TerraSpark secures €5M+ for space-based solar power

▼ Summary
– TerraSpark, a Luxembourg startup, is developing space-based solar power by first proving its radio-frequency wireless power transmission technology on Earth for commercial use.
– The company was co-founded by Dr. Sanjay Vijendran, who previously led the European Space Agency’s Solaris space-based solar power initiative until it was paused in 2024.
– It has raised over €5 million in a pre-seed funding round led by the venture capital firm Daphni and several other investors.
– The company’s phased roadmap aims to demonstrate Earth-based wireless power by 2026, launch an orbital demonstrator by 2027, and achieve space-to-Earth power transmission by 2028.
– Its initial commercial applications on Earth will power remote sites and events, generating revenue and de-risking the technology before scaling to orbit.

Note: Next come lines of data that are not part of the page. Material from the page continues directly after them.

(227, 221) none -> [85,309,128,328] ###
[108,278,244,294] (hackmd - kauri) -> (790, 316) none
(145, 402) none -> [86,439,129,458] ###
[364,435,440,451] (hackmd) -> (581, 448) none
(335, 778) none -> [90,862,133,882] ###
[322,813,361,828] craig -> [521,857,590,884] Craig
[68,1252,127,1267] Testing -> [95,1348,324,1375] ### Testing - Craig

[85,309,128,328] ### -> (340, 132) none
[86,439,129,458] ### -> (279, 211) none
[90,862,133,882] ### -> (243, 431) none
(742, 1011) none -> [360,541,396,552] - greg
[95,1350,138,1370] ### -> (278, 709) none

A Luxembourg-based startup has secured a significant funding milestone to advance a pragmatic vision for space-based solar power. TerraSpark announced this week it has raised over €5 million in a pre-seed financing round. The investment was led by Paris-based venture capital firm Daphni, with participation from Sake Bosch, better ventures, Hans(wo)men Group, the Luxembourg Business Angel Network, and Karaoke Club. The company’s strategy involves proving its core technology on Earth first, a deliberate approach to de-risking one of the most ambitious concepts in clean energy.
The company’s co-founder and chief technology officer brings unique credibility to this mission. Dr. Sanjay Vijendran was a principal leader of the European Space Agency’s Solaris initiative, a dedicated research program launched in 2022 to assess the feasibility of space-based solar power for Europe. After ESA concluded in August 2024 that the technology required further maturation before a demonstration mission, Vijendran departed to establish TerraSpark privately. His experience provides an intimate understanding of both the technical hurdles and the regulatory pathway required for success.
Historically, the concept has been dismissed due to its staggering imagined scale, envisioning massive gigawatt-class satellites constructed entirely in geostationary orbit. TerraSpark is challenging that perception with a modular and phased roadmap. Its initial focus is not in space, but on the ground. The company is developing commercial radio-frequency wireless power transmission systems for terrestrial use. These systems are designed to supply energy to remote industrial sites, temporary events, and other locations where laying traditional power cables is impractical or prohibitively expensive.
This earth-first strategy serves multiple critical functions. It generates early revenue, progressively de-risks the fundamental wireless power beaming technology, and builds regulatory confidence through demonstrated, controlled operations. The company frames it as proving the system’s safety and reliability on the ground before asking anyone to trust it in orbit. This foundational work supports a concrete three-phase technical plan.
The first phase, targeted for 2026, involves demonstrating precise wireless power transmission over controlled distances on Earth, validating alignment accuracy, energy density, and atmospheric tolerance. In 2027, TerraSpark plans to launch an orbital technology demonstrator satellite. The following year, the goal is to achieve the first space-to-Earth power transmission milestone, beaming energy from a satellite prototype to a ground receiver. The long-term vision is full commercial deployment in the 2030s, with a constellation capable of delivering continuous, weather-independent renewable energy anywhere on the globe. An early pilot application will involve supplying wireless power for a live event.
TerraSpark was founded in 2025 by CEO Jasper Deprez, a serial entrepreneur, alongside CTO Vijendran and COO Matthias Laug. The company is headquartered in Luxembourg, a growing European hub for space economy ventures, partly due to its supportive regulatory environment for commercial space activities. While other global initiatives pursue orbital demonstrations or niche defense applications first, TerraSpark’s European positioning and ground-up infrastructure focus set it apart. The central question remains whether a viable market for this revolutionary power source will materialize at scale within this decade, but with fresh capital and a pragmatic plan, TerraSpark is building its case one transmission at a time.